Task brief :: Copy out exactly, from the entries that follow, the line holding "height: 44px ->", the line holding "html: none ->", and all lines between them, but no pictures.

Information given ::
+-------+

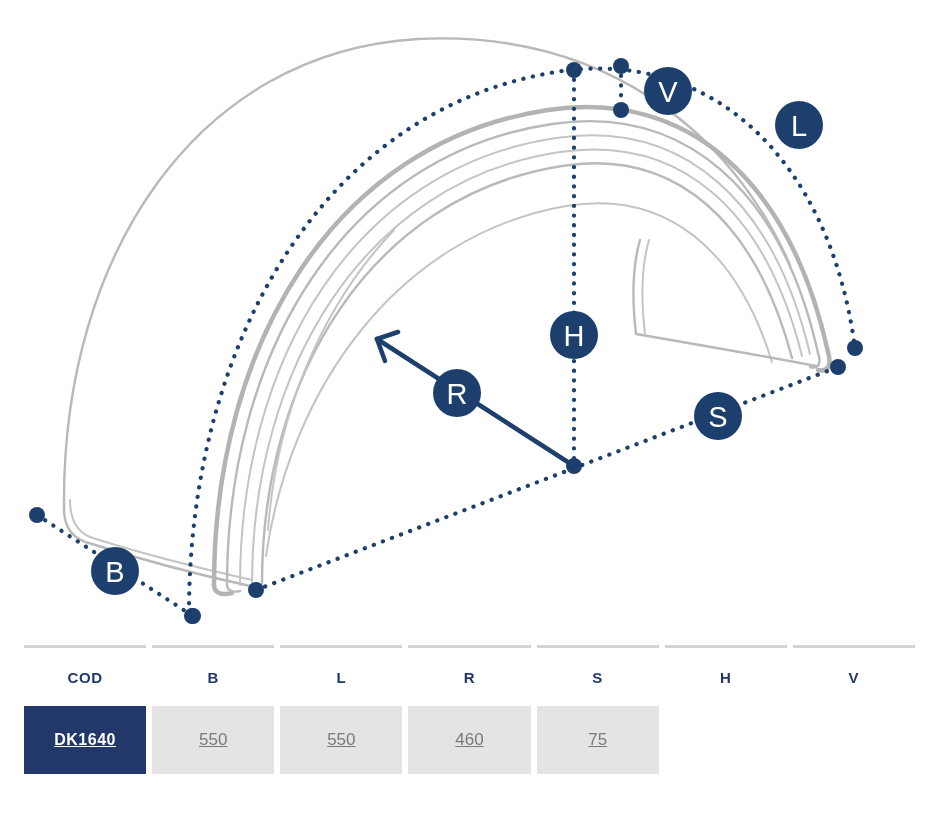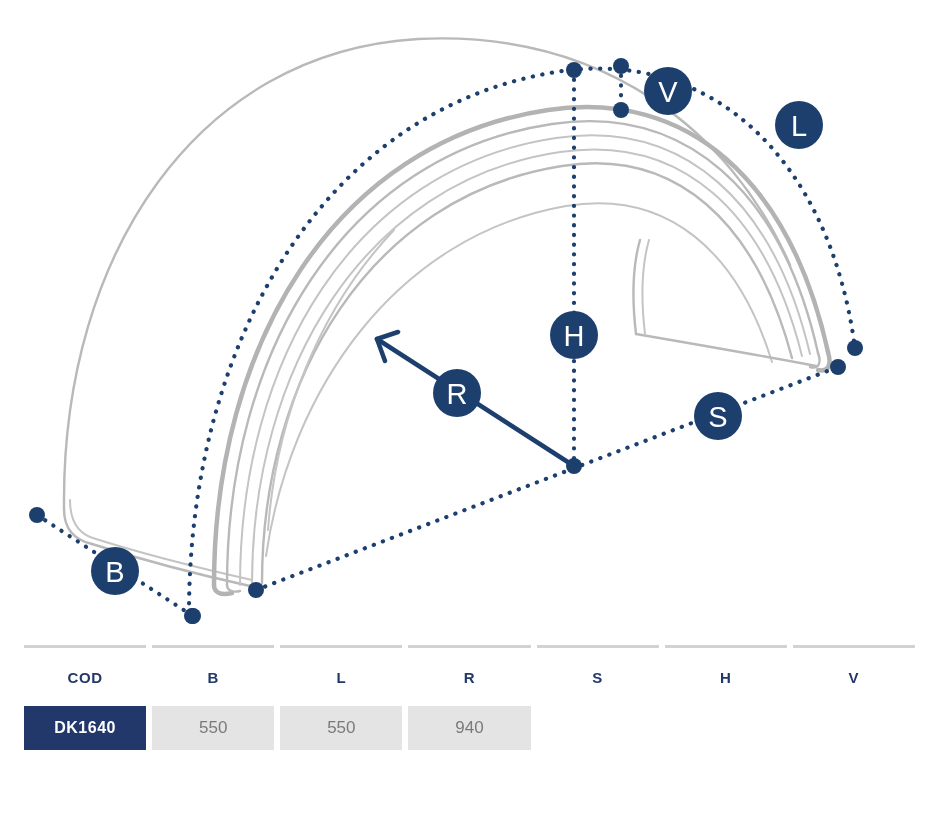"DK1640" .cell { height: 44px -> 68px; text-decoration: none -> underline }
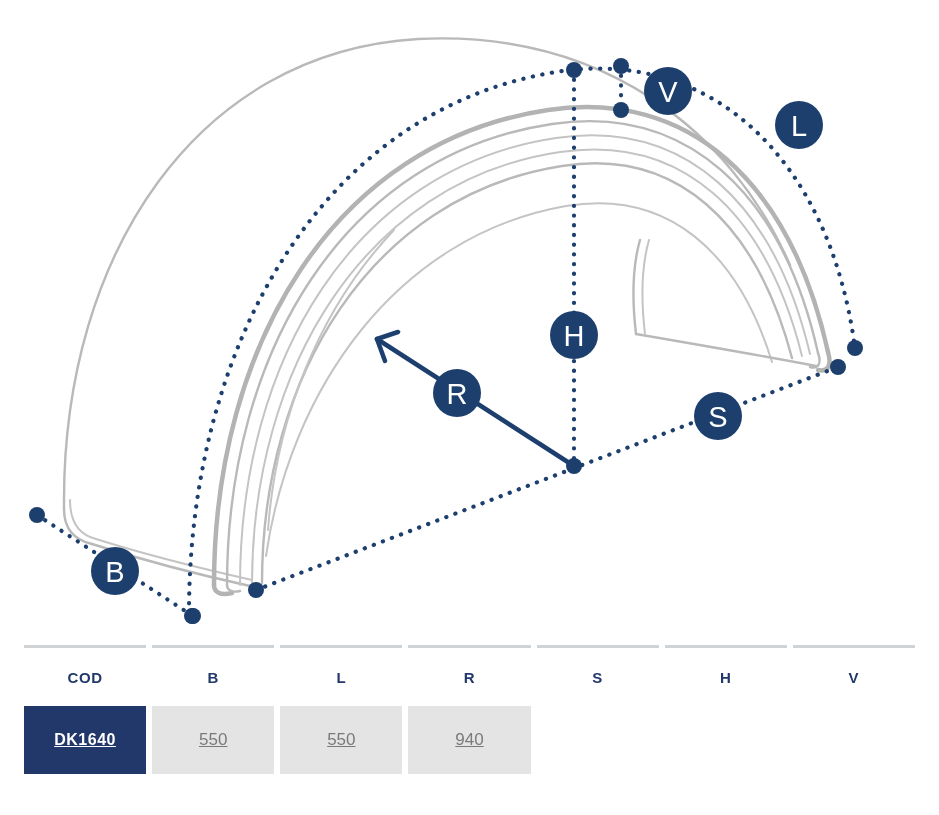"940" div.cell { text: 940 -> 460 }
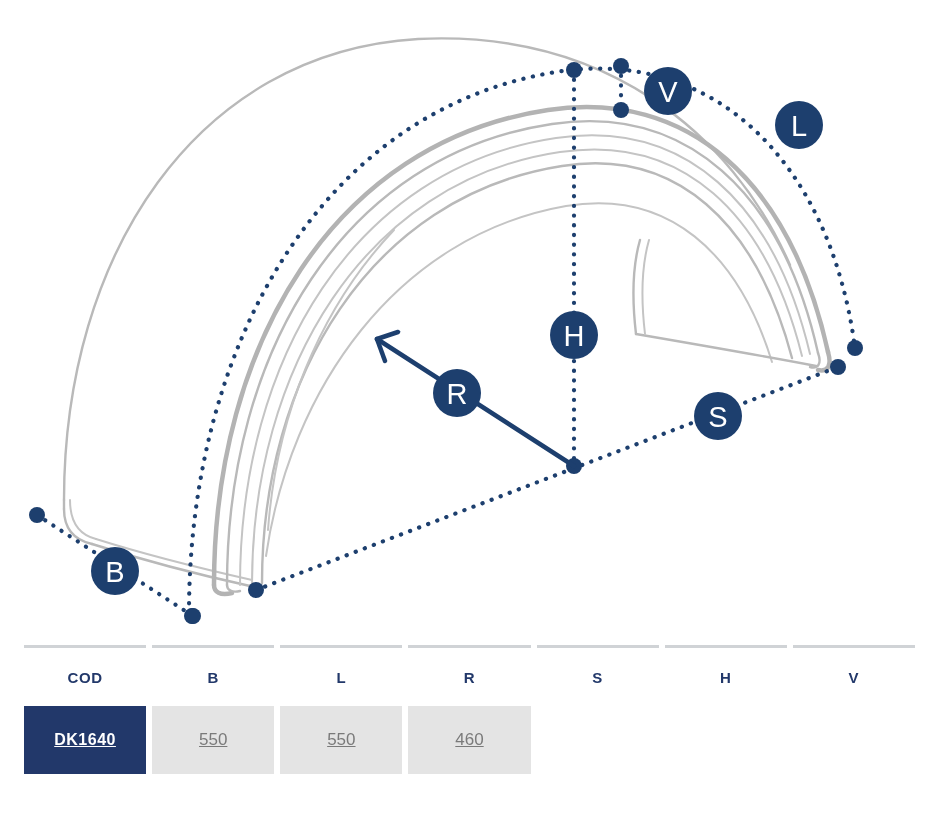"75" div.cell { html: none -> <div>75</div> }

+-------+

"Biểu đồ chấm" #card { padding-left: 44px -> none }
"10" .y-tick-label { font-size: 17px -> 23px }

+-------+

Your response ::
"DK1640" .cell { height: 44px -> 68px; text-decoration: none -> underline }
"940" div.cell { text: 940 -> 460 }
"75" div.cell { html: none -> <div>75</div> }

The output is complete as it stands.